RECORDS SHOWN |

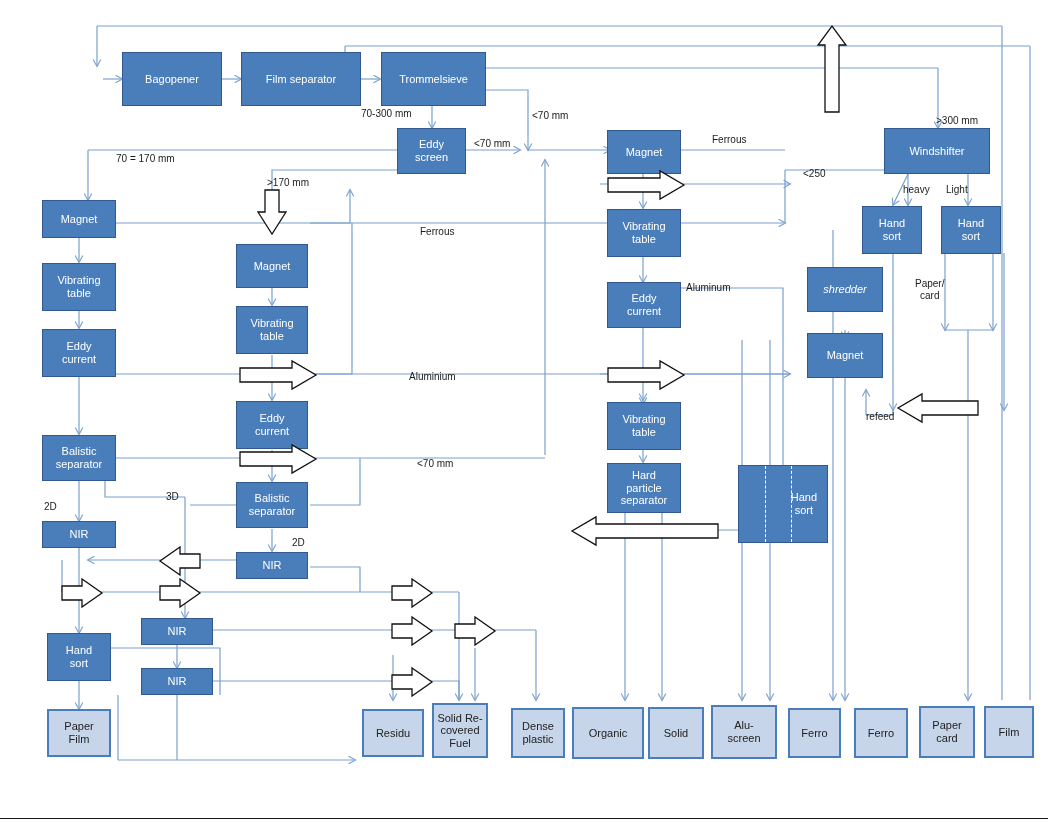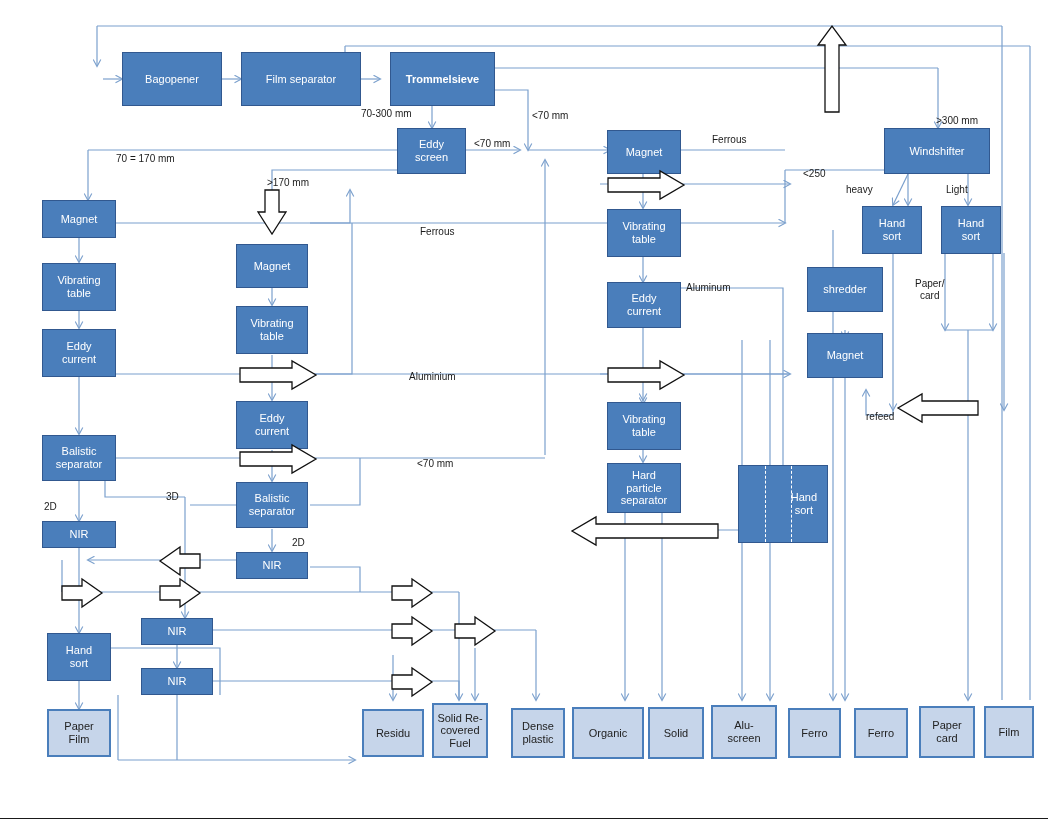--- a/index.html
+++ b/index.html
@@ -288,7 +288,7 @@
     <span class="lbl">Bagopener</span>
   </div>
 
-  <div class="node process" style="left:390px; top:52px; width:105px; height:54px;font-weight:bold;">
+  <div class="node process" style="left:381px; top:52px; width:105px; height:54px;">
     <span class="lbl">Trommelsieve</span>
   </div>
 

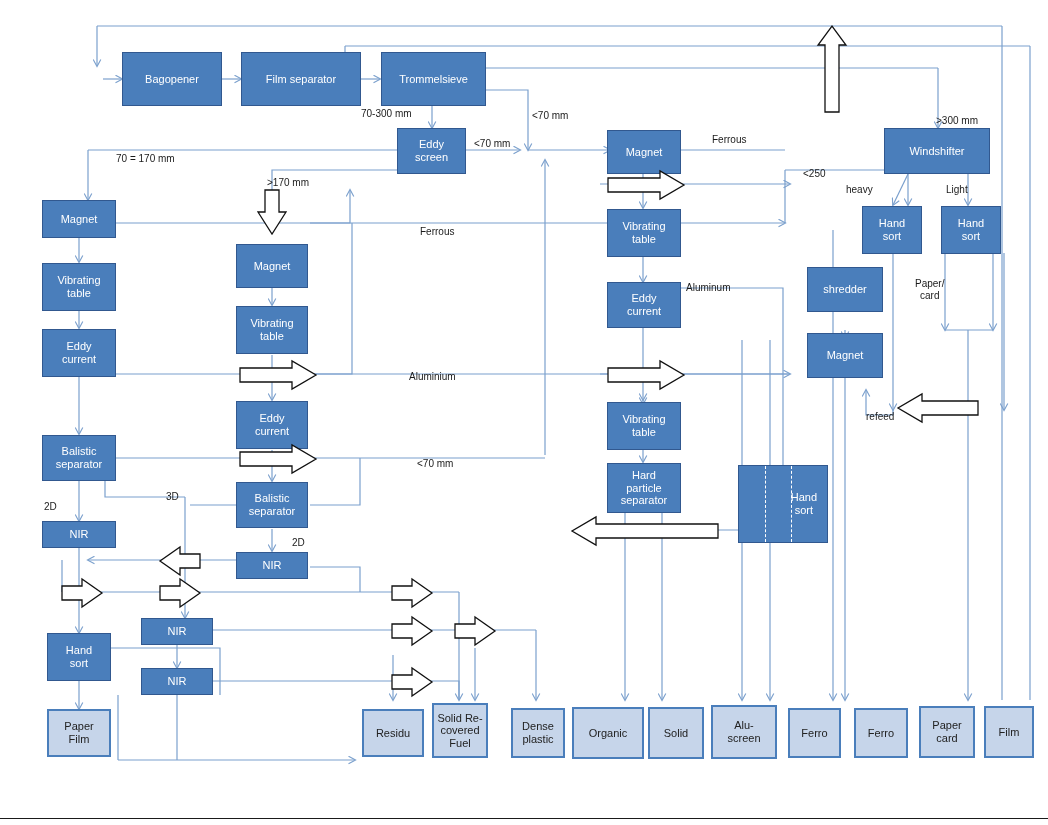--- a/index.html
+++ b/index.html
@@ -446,7 +446,7 @@
   <div class="edgelabel" style="left:292px; top:537px;">2D</div>
   <div class="edgelabel" style="left:803px; top:168px;">&lt;250</div>
   <div class="edgelabel" style="left:936px; top:115px;">&gt;300 mm</div>
-  <div class="edgelabel" style="left:846px; top:184px;">heavy</div>
+  <div class="edgelabel" style="left:903px; top:184px;">heavy</div>
   <div class="edgelabel" style="left:946px; top:184px;">Light</div>
   <div class="edgelabel" style="left:915px; top:278px; text-align:center; line-height:1.2; white-space:pre-line;">Paper/
 card</div>

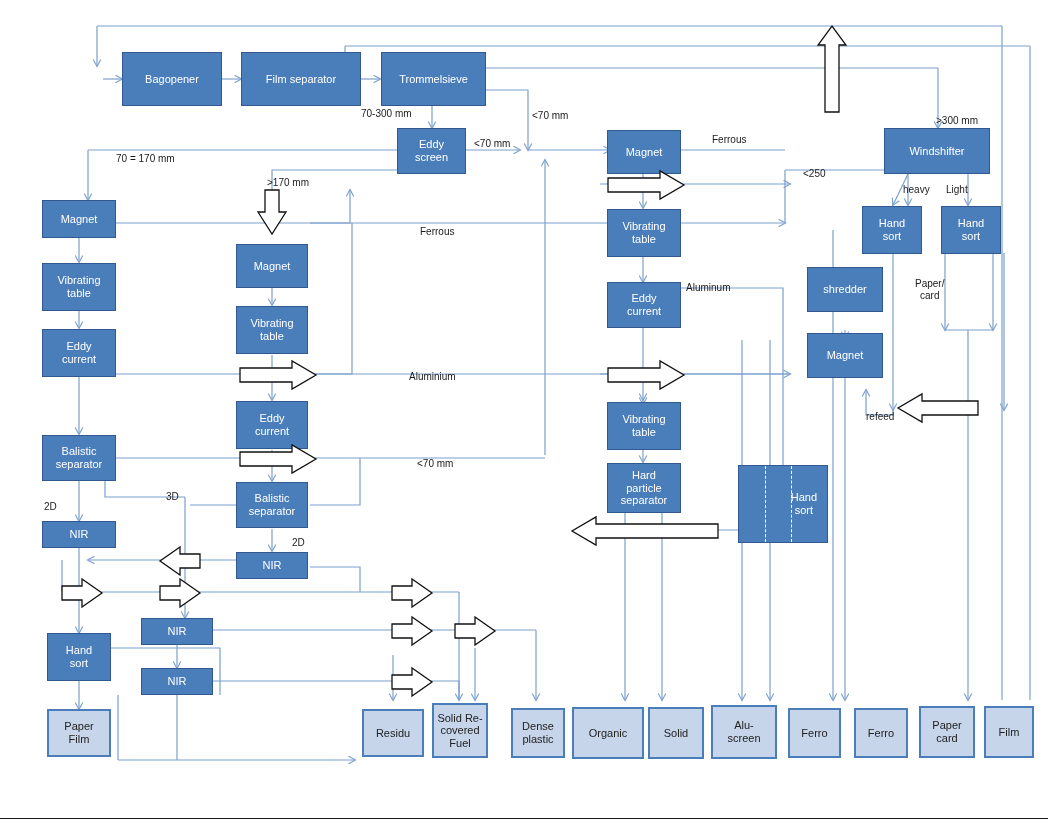--- a/index.html
+++ b/index.html
@@ -384,7 +384,7 @@
     <span class="lbl">Hand
 sort</span>
   </div>
-  <div class="node process" style="left:807px; top:267px; width:76px; height:45px;">
+  <div class="node process" style="left:807px; top:267px; width:76px; height:45px;font-style:italic;">
     <span class="lbl">shredder</span>
   </div>
   <div class="node process" style="left:807px; top:333px; width:76px; height:45px;">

TASK DETAILS | Return the material word for word. Pictures are not part of the copy.

YOUR RESPONSE |
--- a/index.html
+++ b/index.html
@@ -288,7 +288,7 @@
     <span class="lbl">Bagopener</span>
   </div>
 
-  <div class="node process" style="left:390px; top:52px; width:105px; height:54px;font-weight:bold;">
+  <div class="node process" style="left:381px; top:52px; width:105px; height:54px;">
     <span class="lbl">Trommelsieve</span>
   </div>
 

--- a/index.html
+++ b/index.html
@@ -446,7 +446,7 @@
   <div class="edgelabel" style="left:292px; top:537px;">2D</div>
   <div class="edgelabel" style="left:803px; top:168px;">&lt;250</div>
   <div class="edgelabel" style="left:936px; top:115px;">&gt;300 mm</div>
-  <div class="edgelabel" style="left:846px; top:184px;">heavy</div>
+  <div class="edgelabel" style="left:903px; top:184px;">heavy</div>
   <div class="edgelabel" style="left:946px; top:184px;">Light</div>
   <div class="edgelabel" style="left:915px; top:278px; text-align:center; line-height:1.2; white-space:pre-line;">Paper/
 card</div>

--- a/index.html
+++ b/index.html
@@ -384,7 +384,7 @@
     <span class="lbl">Hand
 sort</span>
   </div>
-  <div class="node process" style="left:807px; top:267px; width:76px; height:45px;">
+  <div class="node process" style="left:807px; top:267px; width:76px; height:45px;font-style:italic;">
     <span class="lbl">shredder</span>
   </div>
   <div class="node process" style="left:807px; top:333px; width:76px; height:45px;">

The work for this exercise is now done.